I was kinda curious about that too, I knew there was a thread on this already but that's even funnier!


----------



## Scar Symmetry (Jul 7, 2009)

haha whaaat?

man I posted this without thinking


----------



## HighGain510 (Jul 7, 2009)

Well some good did come of it, I hadn't seen the Dragonfly models prior to this thread.


----------



## Scar Symmetry (Jul 7, 2009)




----------



## Cheesebuiscut (Jul 7, 2009)

Yeah that upper horn thing solved my only real issue with parkers.

Now to work on the new headstock a bit xD


----------



## Nick1 (Jul 7, 2009)

Parker has that Futuristic look to them and thats kinda cool. but 4Gs thats way way too much.


----------



## yingmin (Jul 7, 2009)

Nick1 said:


> Parker has that Futuristic look to them and thats kinda cool. but 4Gs thats way way too much.
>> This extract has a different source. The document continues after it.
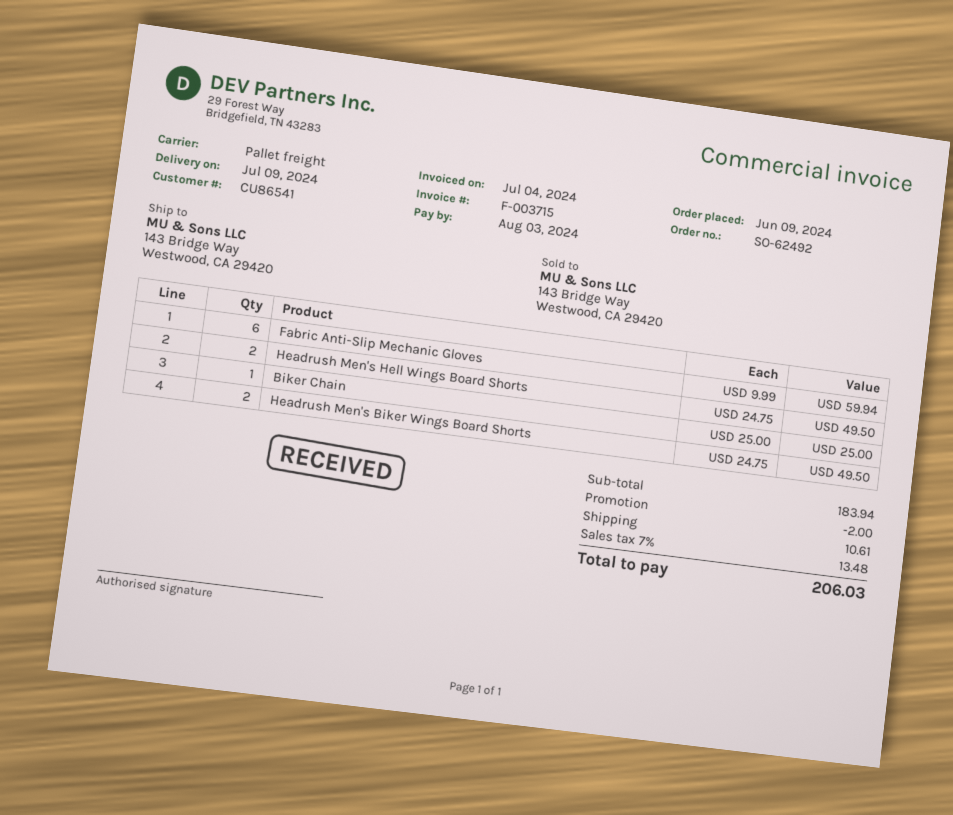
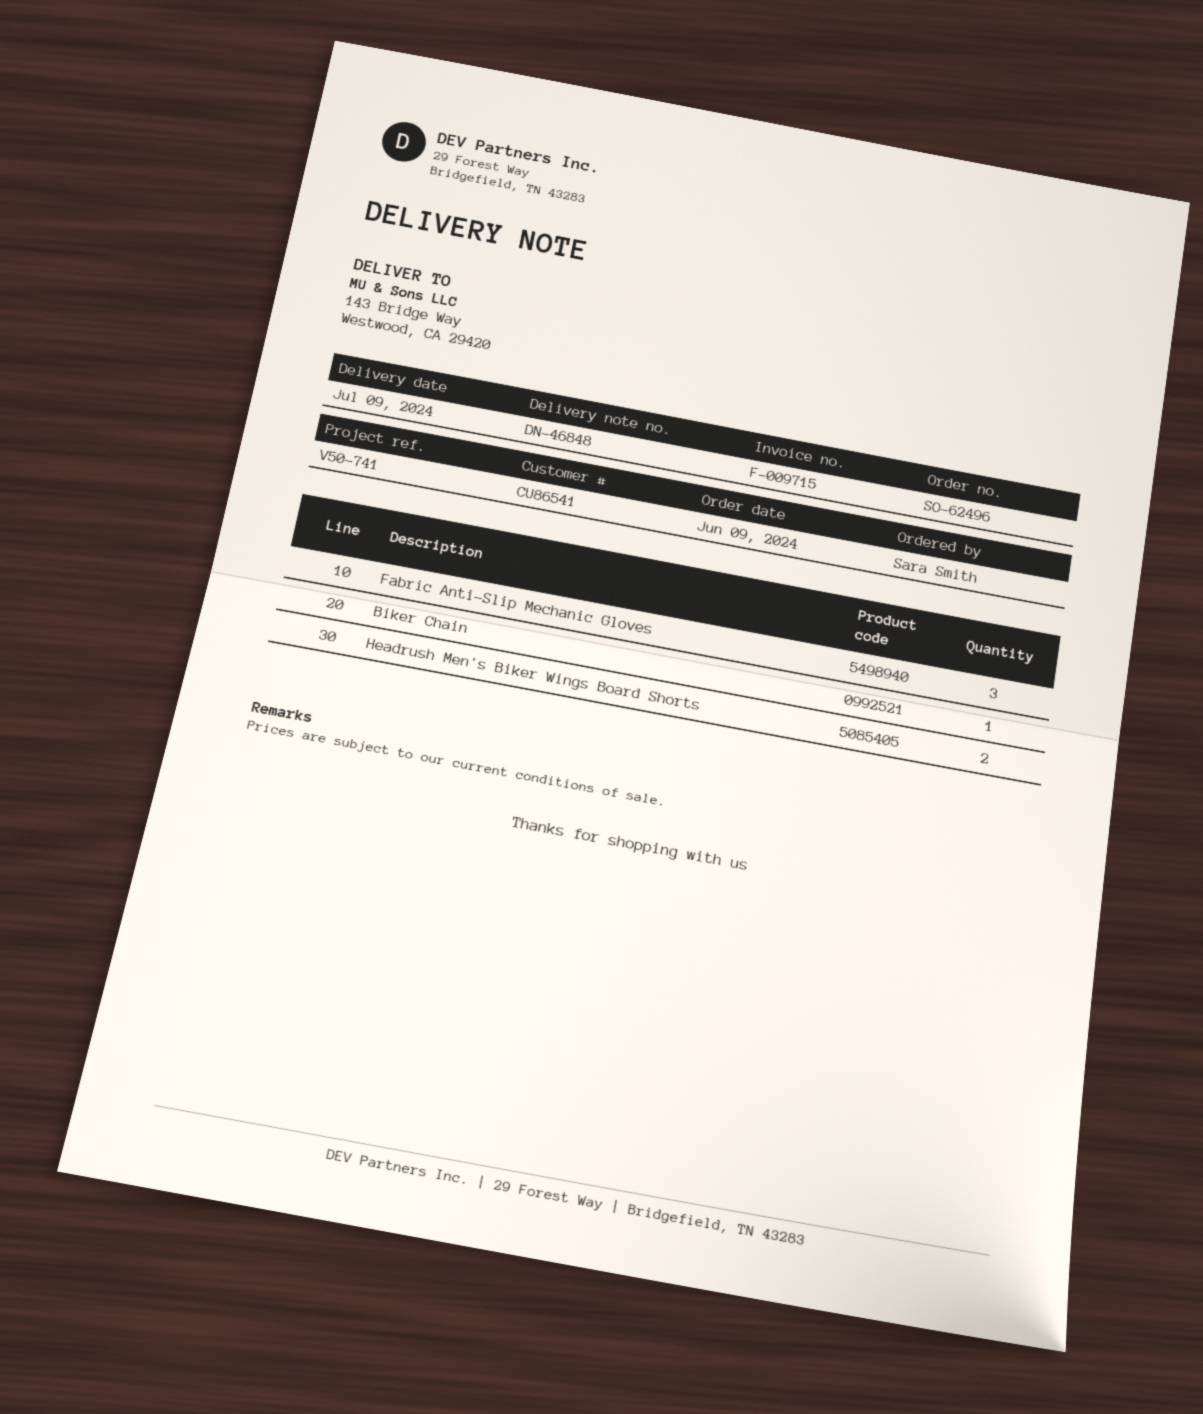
order number: SO-62492 -> SO-62496
invoice number: F-003715 -> F-009715
Fabric Anti-Slip Mechanic Gloves: 6 -> 3
Headrush Men's Hell Wings Board Shorts: 2 -> none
 It's not just a look, though; nearly everything about the way Parkers are made is unique, and in my opinion, a big advance over the way guitars are traditionally made. Considering that something like a Suhr, which is really nothing more than a well-made Strat copy, can put you back around $3-4,000, I think the prices of Parkers are fairly reasonable.


----------



## Nick1 (Jul 7, 2009)

yingmin said:


> It's not just a look, though; nearly everything about the way Parkers are made is unique, and in my opinion, a big advance over the way guitars are traditionally made. Considering that something like a Suhr, which is really nothing more than a well-made Strat copy, can put you back around $3-4,000, I think the prices of Parkers are fairly reasonable.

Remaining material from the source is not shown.